You need to have around 8 million or so to attract investors — we’ll be that in two-three years. As for the announcements, they’re just that! We need to look at getting the anchor manufacturers here (like a Seagate for disk drives) and the rest will follow.
Does that require huge fiscal concessions?
Only in chips, not for the rest. For the rest, the market needs to expand. We’ve given suggestions on how to do this in terms of PCs for schools, e-governance and so on — we need some big initiatives.
Your market share is still very low despite the grey market getting hit badly. What are you doing about it?
The grey market is at around 40 per cent for the reasons I just gave you, and more. Grey firms sell grade B or C monitors, for instance, and this creates a significant price barrier. So, we’re trying to educate customers, but you’re right, the organised industry has not taken this up strongly enough for it to have an impact. But our market share in the total market has gone up from under 10 per cent five years ago to around 11-14 per cent.
In the home market, we’re 15 per cent compared to around 1.5 per cent six-seven years ago. We had 800 dealers earlier, now we have 3,000.
But haven’t the LGs and others eaten up your share?
They only reach the consumer market, not the corporates and government.
Isn’t it true that with zero import duties, firms like Lenovo and HP will carve up the market?

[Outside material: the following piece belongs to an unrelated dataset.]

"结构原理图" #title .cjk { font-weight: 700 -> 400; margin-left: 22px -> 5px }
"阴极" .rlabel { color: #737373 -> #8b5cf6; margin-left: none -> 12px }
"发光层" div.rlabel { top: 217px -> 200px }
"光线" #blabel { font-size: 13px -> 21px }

You’re not aggressively adding capacity, you’re not buying firms abroad, you’re not shifting production to China to shave off costs....
Why isn’t Dell a success here? Because we’re a very touchy-feely market, we want to see the product, we want a person to service it... Our service network is the biggest entry barrier we’ve created. Corporations don’t want to deal with 40 dealers like they have to with some of the competitors — they’d rather deal with just one company, one face. We have our PCs in 45,000 bank branches and we give a monthly report on uptime — banks cannot afford a downtime of even three-four hours. LIC uses HCL, half of SBI is on HCL machines... We do Rs 250 crore already out of a new service business...we look after the printers, copiers, all office equipment for clients as a single-point contact — this will grow to 20 per cent of our hardware business.

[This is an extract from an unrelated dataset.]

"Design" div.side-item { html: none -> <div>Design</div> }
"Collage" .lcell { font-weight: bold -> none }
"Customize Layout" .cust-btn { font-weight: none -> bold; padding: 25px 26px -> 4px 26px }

Look at any conference room and it typically has a white board, projectors, and other display facilities — we’ve gone to clients and said we’ll integrate all of it, get a single console to control everything. The Audio Visual group is just six months old and we’ve got 15-20 clients already. On the issue of scaling up, we did 3 lakh PCs two years ago, we’ll do 1.5 million next year.
Why aren’t you in China?
It makes little sense. The service barrier, for instance, cannot be done out of China. Second, when it comes to testing and validation of equipment, which is really high value stuff, our engineering talent is very competitive. Besides, all vendors have this concept of country leaders for the large producers, so we get all components at international prices even in India. And once we fix our duty structure, the Taiwanese component chaps will all come here anyway.
Haven’t other companies sold more of the Rs 10,000 PCs than you have?
They may have...but our sales of Rs 15,000 PCs rose after we came up with the sub-10,000 one. Our idea was to create price points to get the customer in, and it is up to the customer after that. We contacted 22 banks to provide low-cost finance and were the first to talk of EMIs as low as Rs 499 on national TV in the third quarter of last year. We have Rs-300 offers today. Earlier 3-4 per cent of our sales were through financing, today’s it’s around 20 per cent.
These Rs 10,000 PCs are the ones with the Via chips?
We began with Via, do AMD and Intel... the customer decides. Even on our laptops, we offer similar choice for the Rs 27,000 laptops.
What’s the breakup of your business in terms of the PC business and the Nokia/Toshiba trading kind of business?
That part of the business is around 60 per cent of our $1.8 billion turnover — it was 45 per cent two years ago.